**Problem to solve:** Would you restate every entry below word for word? Leave out the pictures.

Web interface edit records
--- --- ---
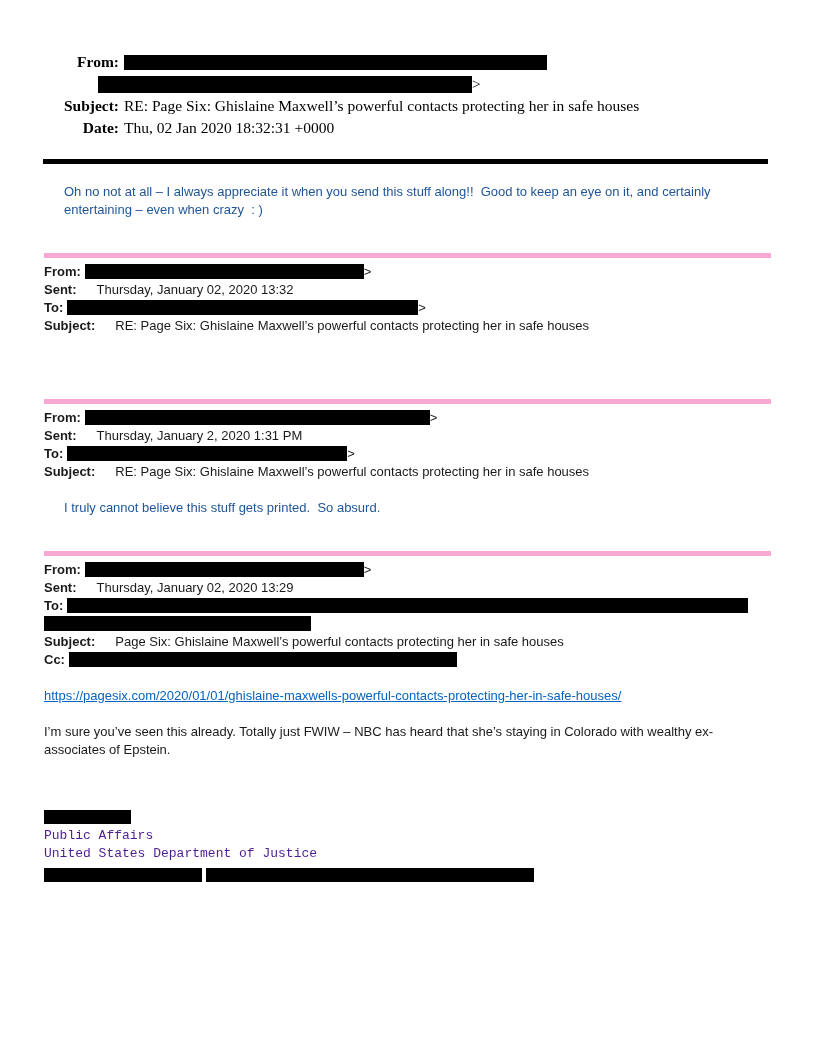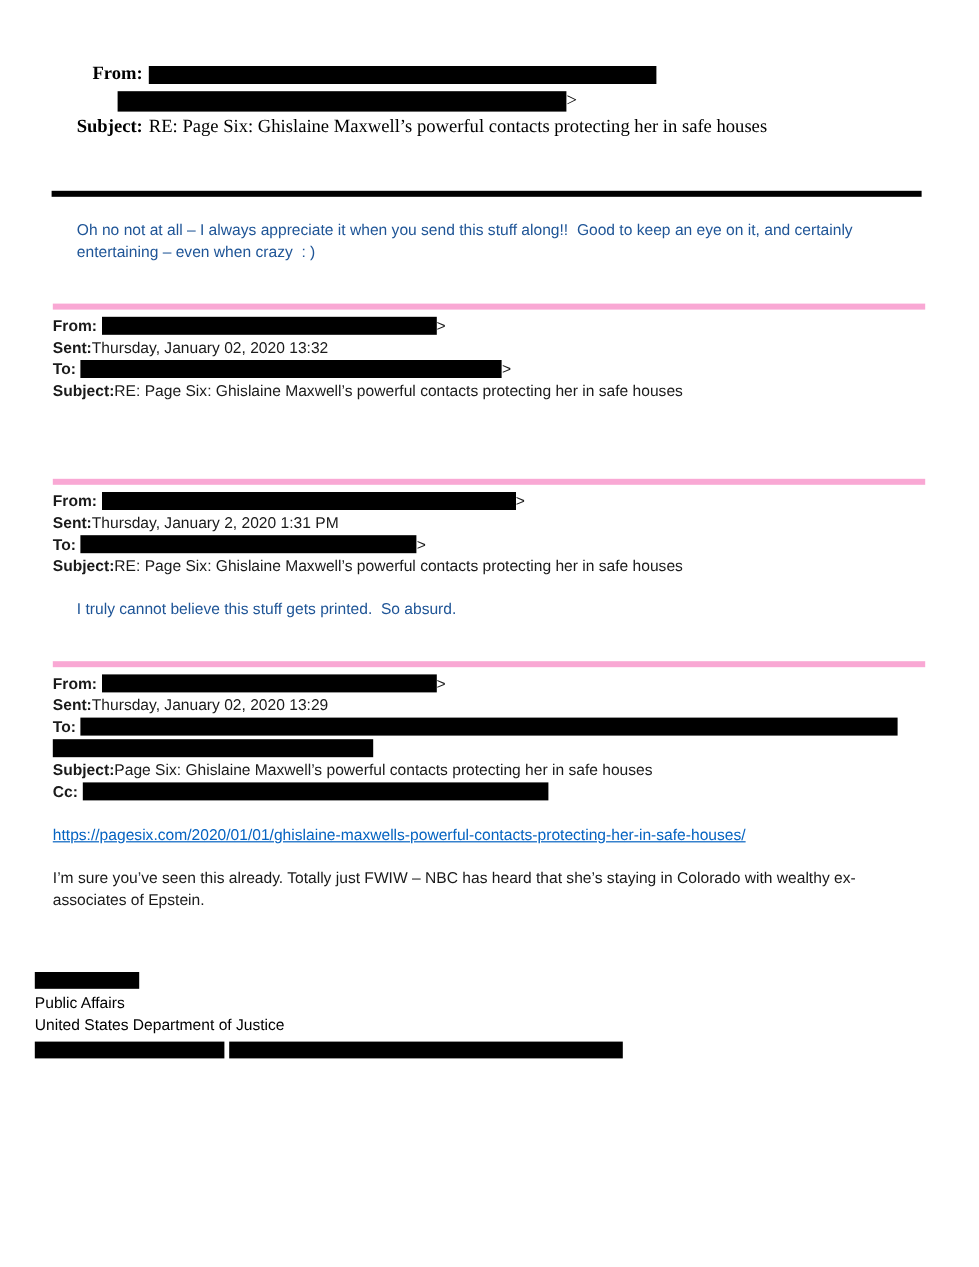"Date:" div.hrow { html: none -> <div> <span>Date:</span> <span>Thu, 02 Jan 2020 18:32:31 +0000</span> </div> }
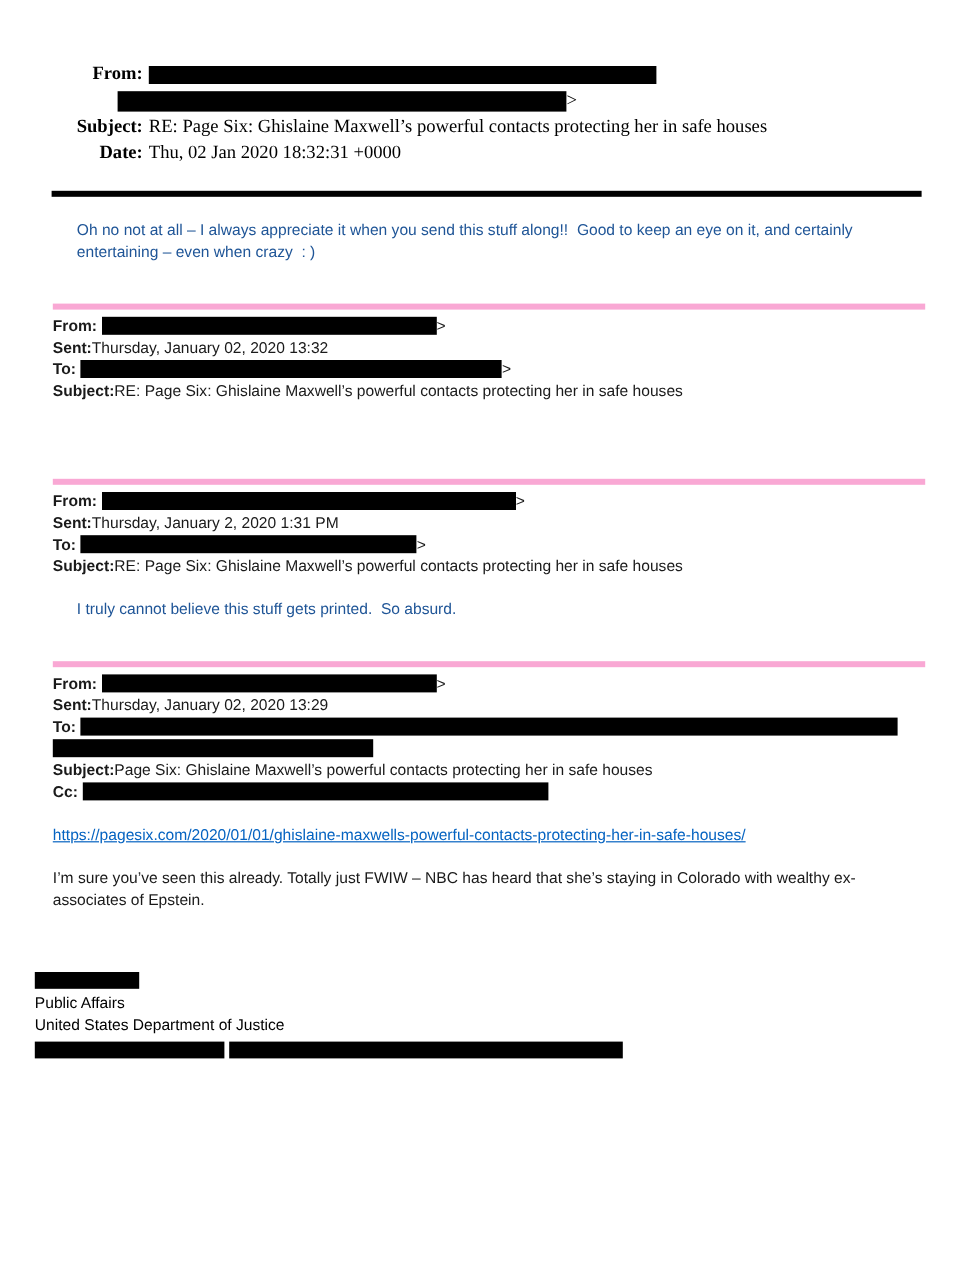"Thursday, January 02, 2020 13:32" .mval { margin-left: 0 -> 20px }
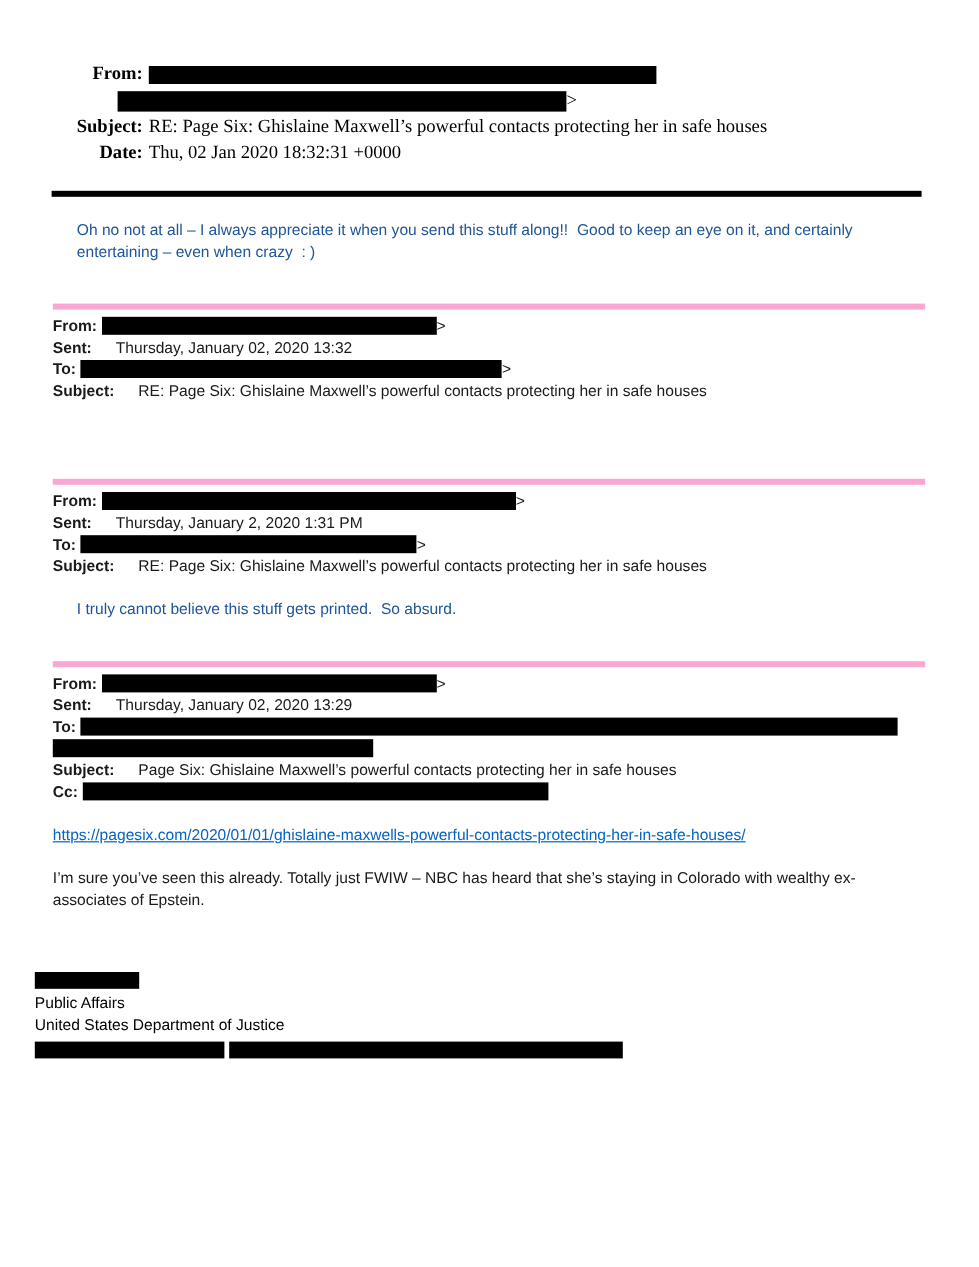"Public Affairs" .sig { color: #000000 -> #4c1d95; font-family: none -> Liberation Mono, monospace; left: 29px -> 44px }
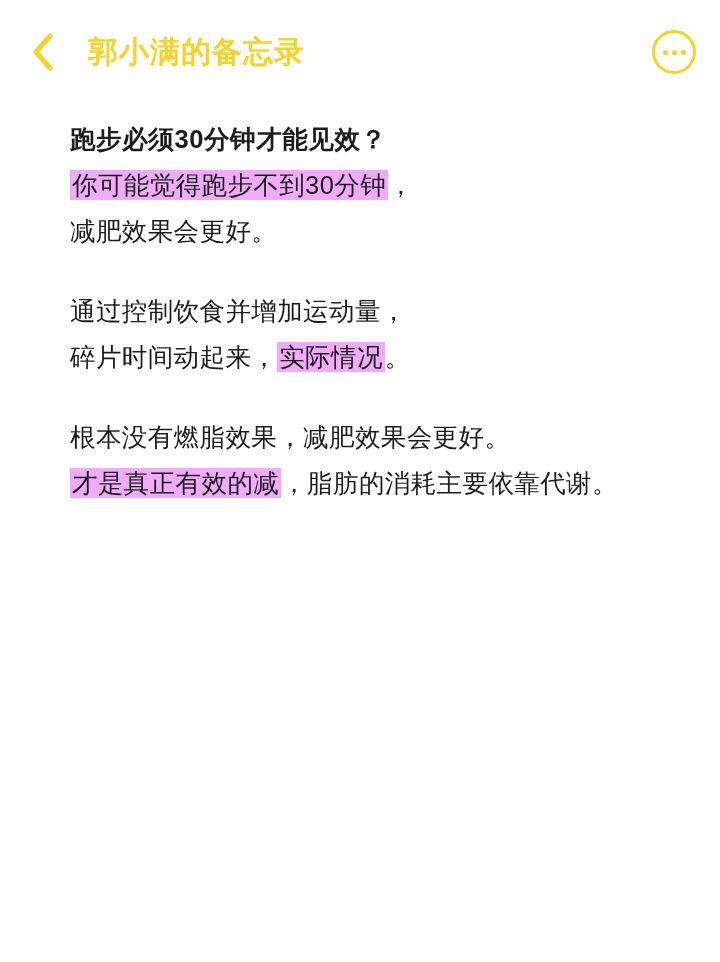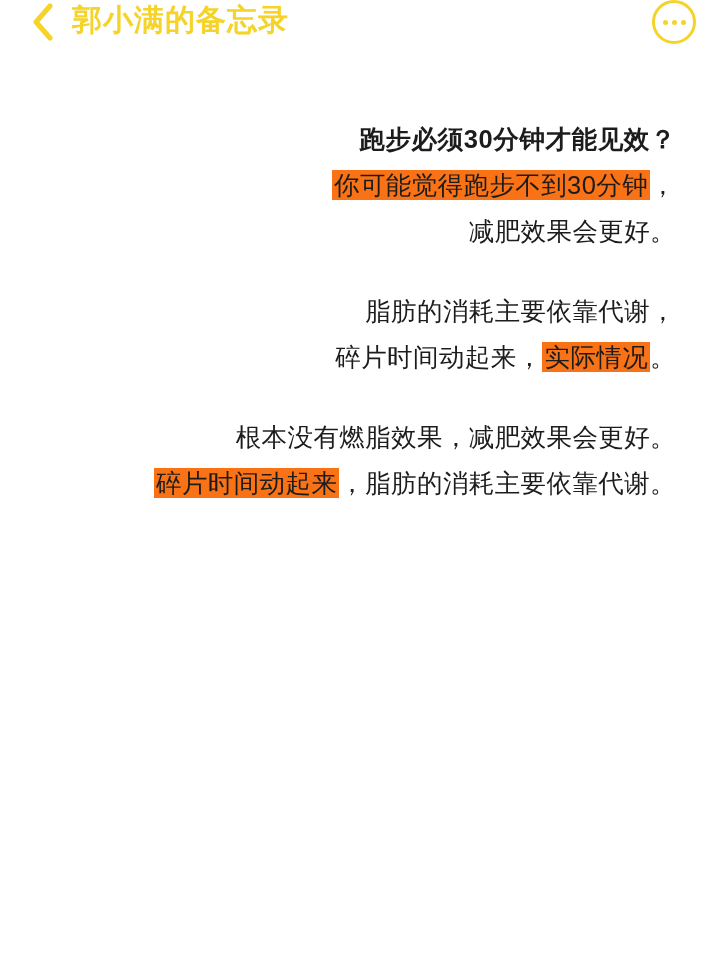"郭小满的备忘录" .header { align-items: flex-start -> center; gap: none -> 16px }
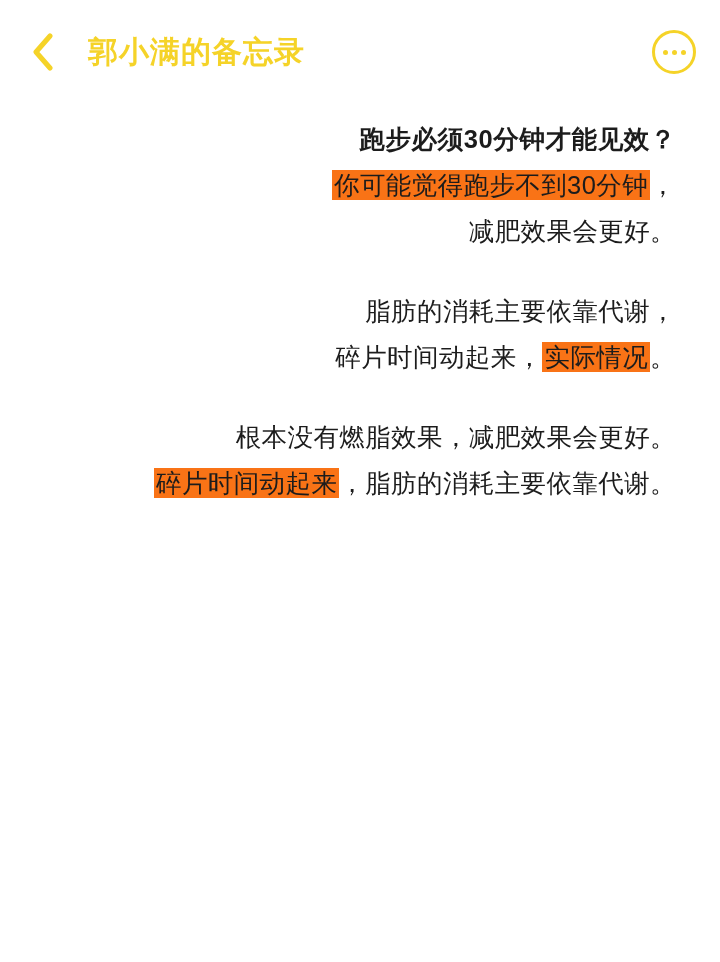"跑步必须30分钟才能见效？" .note-body { text-align: right -> none }
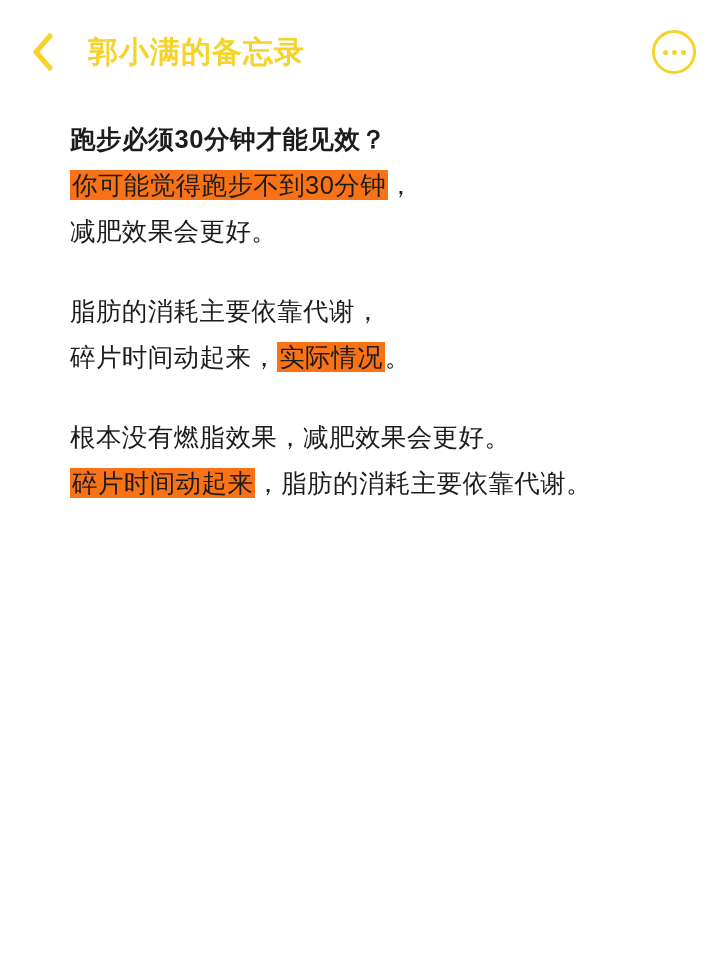"你可能觉得跑步不到30分钟" .hl { background: #f97316 -> #f0abfc }
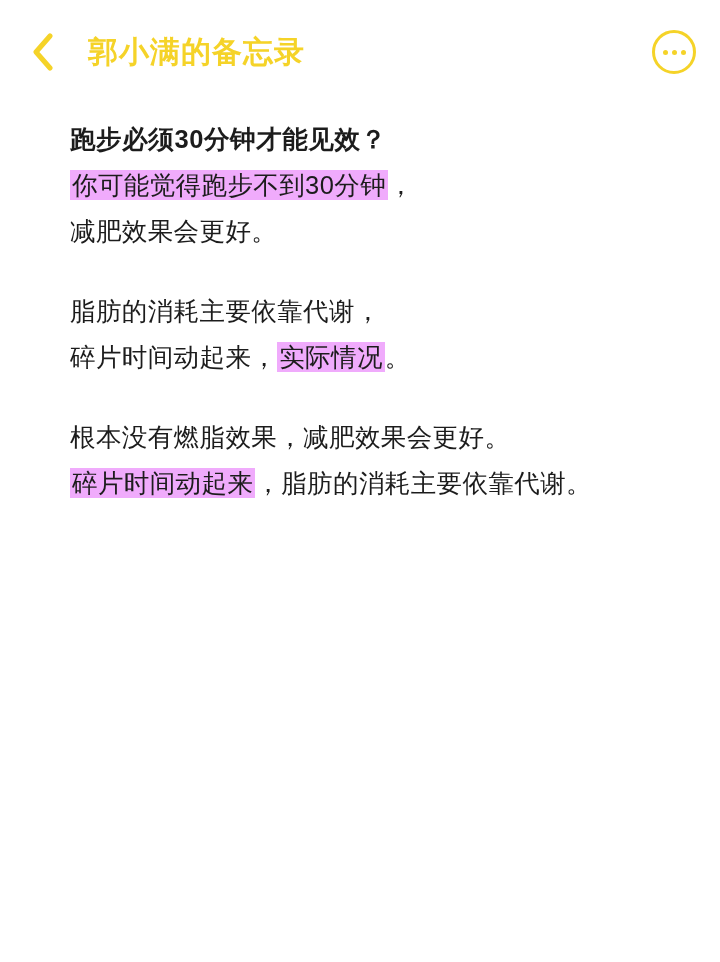"脂肪的消耗主要依靠代谢，" span { text: 脂肪的消耗主要依靠代谢 -> 通过控制饮食并增加运动量 }
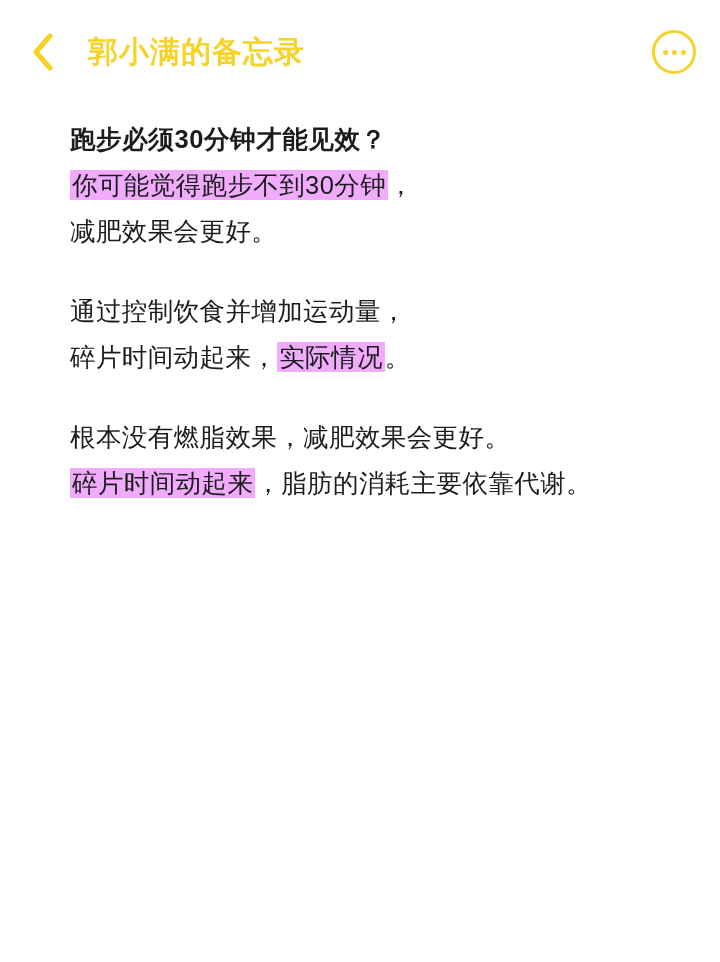"碎片时间动起来" span.hl { text: 碎片时间动起来 -> 才是真正有效的减 }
--- --- ---
**Completed exercise:**
"Date:" div.hrow { html: none -> <div> <span>Date:</span> <span>Thu, 02 Jan 2020 18:32:31 +0000</span> </div> }
"Thursday, January 02, 2020 13:32" .mval { margin-left: 0 -> 20px }
"Public Affairs" .sig { color: #000000 -> #4c1d95; font-family: none -> Liberation Mono, monospace; left: 29px -> 44px }
"郭小满的备忘录" .header { align-items: flex-start -> center; gap: none -> 16px }
"跑步必须30分钟才能见效？" .note-body { text-align: right -> none }
"你可能觉得跑步不到30分钟" .hl { background: #f97316 -> #f0abfc }
"脂肪的消耗主要依靠代谢，" span { text: 脂肪的消耗主要依靠代谢 -> 通过控制饮食并增加运动量 }
"碎片时间动起来" span.hl { text: 碎片时间动起来 -> 才是真正有效的减 }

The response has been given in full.